## [EXERCISE]
In the listing below, locate the line that contains "48 | | | Yes" and the line that contains "- Table 3-2". Restate word for word those two lines and every line between them, and nothing else.

## [SOURCE RECORDS]
-=-=-
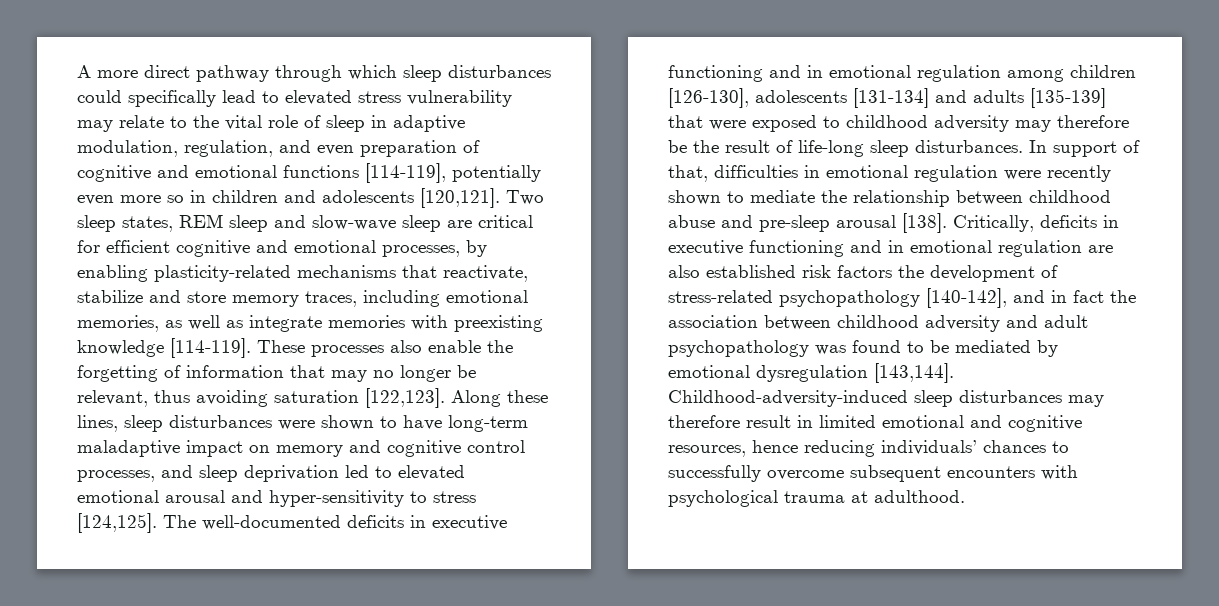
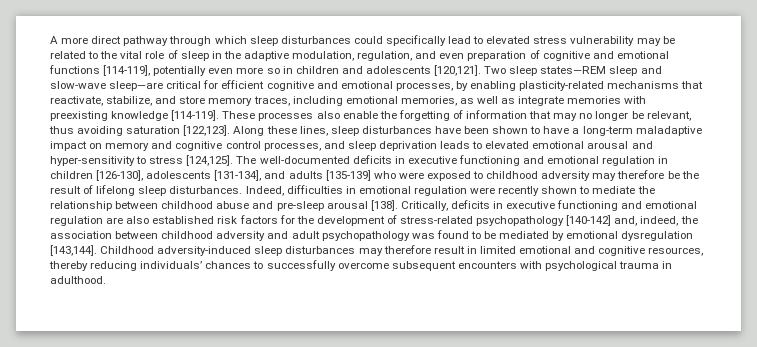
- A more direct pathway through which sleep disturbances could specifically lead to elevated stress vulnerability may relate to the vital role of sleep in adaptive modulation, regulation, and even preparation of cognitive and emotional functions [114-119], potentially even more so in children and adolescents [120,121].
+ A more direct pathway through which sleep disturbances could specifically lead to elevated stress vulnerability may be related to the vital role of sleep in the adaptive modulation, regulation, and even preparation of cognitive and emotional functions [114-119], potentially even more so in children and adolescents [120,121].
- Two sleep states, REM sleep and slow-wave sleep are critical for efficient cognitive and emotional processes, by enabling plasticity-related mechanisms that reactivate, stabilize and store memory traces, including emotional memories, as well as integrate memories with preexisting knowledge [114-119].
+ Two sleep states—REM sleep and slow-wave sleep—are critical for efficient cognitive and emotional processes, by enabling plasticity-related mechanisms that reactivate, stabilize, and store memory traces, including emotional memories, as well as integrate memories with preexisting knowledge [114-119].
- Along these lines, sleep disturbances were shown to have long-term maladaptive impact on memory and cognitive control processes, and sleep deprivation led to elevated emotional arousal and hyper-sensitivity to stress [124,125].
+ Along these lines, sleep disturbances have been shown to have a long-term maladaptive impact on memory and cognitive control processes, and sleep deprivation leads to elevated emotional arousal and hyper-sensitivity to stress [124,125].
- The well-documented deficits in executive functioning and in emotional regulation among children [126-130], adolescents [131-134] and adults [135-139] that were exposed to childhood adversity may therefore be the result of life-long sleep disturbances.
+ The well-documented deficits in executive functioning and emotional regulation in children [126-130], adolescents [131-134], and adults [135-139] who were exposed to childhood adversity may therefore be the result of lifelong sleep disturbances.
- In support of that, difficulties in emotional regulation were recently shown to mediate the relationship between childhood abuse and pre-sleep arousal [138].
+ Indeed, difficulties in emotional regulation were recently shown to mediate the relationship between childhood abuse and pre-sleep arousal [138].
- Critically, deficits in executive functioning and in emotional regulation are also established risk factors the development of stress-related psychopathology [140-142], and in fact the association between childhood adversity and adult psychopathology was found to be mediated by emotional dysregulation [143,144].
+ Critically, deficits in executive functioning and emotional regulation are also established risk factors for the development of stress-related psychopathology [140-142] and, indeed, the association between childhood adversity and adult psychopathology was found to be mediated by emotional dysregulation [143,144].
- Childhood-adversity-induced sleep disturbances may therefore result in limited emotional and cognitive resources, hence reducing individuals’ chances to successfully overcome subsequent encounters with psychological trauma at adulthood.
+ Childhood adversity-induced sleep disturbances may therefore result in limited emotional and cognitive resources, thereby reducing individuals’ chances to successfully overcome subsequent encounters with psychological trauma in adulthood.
-=-=-
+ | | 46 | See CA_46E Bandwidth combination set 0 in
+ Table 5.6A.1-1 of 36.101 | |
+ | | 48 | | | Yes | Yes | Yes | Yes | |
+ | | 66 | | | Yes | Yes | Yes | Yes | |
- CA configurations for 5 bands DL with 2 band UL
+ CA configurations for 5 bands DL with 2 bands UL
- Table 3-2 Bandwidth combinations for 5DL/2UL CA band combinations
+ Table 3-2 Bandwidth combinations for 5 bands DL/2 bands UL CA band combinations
-=-=-
## [RESPONSE TO THIS EXERCISE]
+ | | 48 | | | Yes | Yes | Yes | Yes | |
+ | | 66 | | | Yes | Yes | Yes | Yes | |
- CA configurations for 5 bands DL with 2 band UL
+ CA configurations for 5 bands DL with 2 bands UL
- Table 3-2 Bandwidth combinations for 5DL/2UL CA band combinations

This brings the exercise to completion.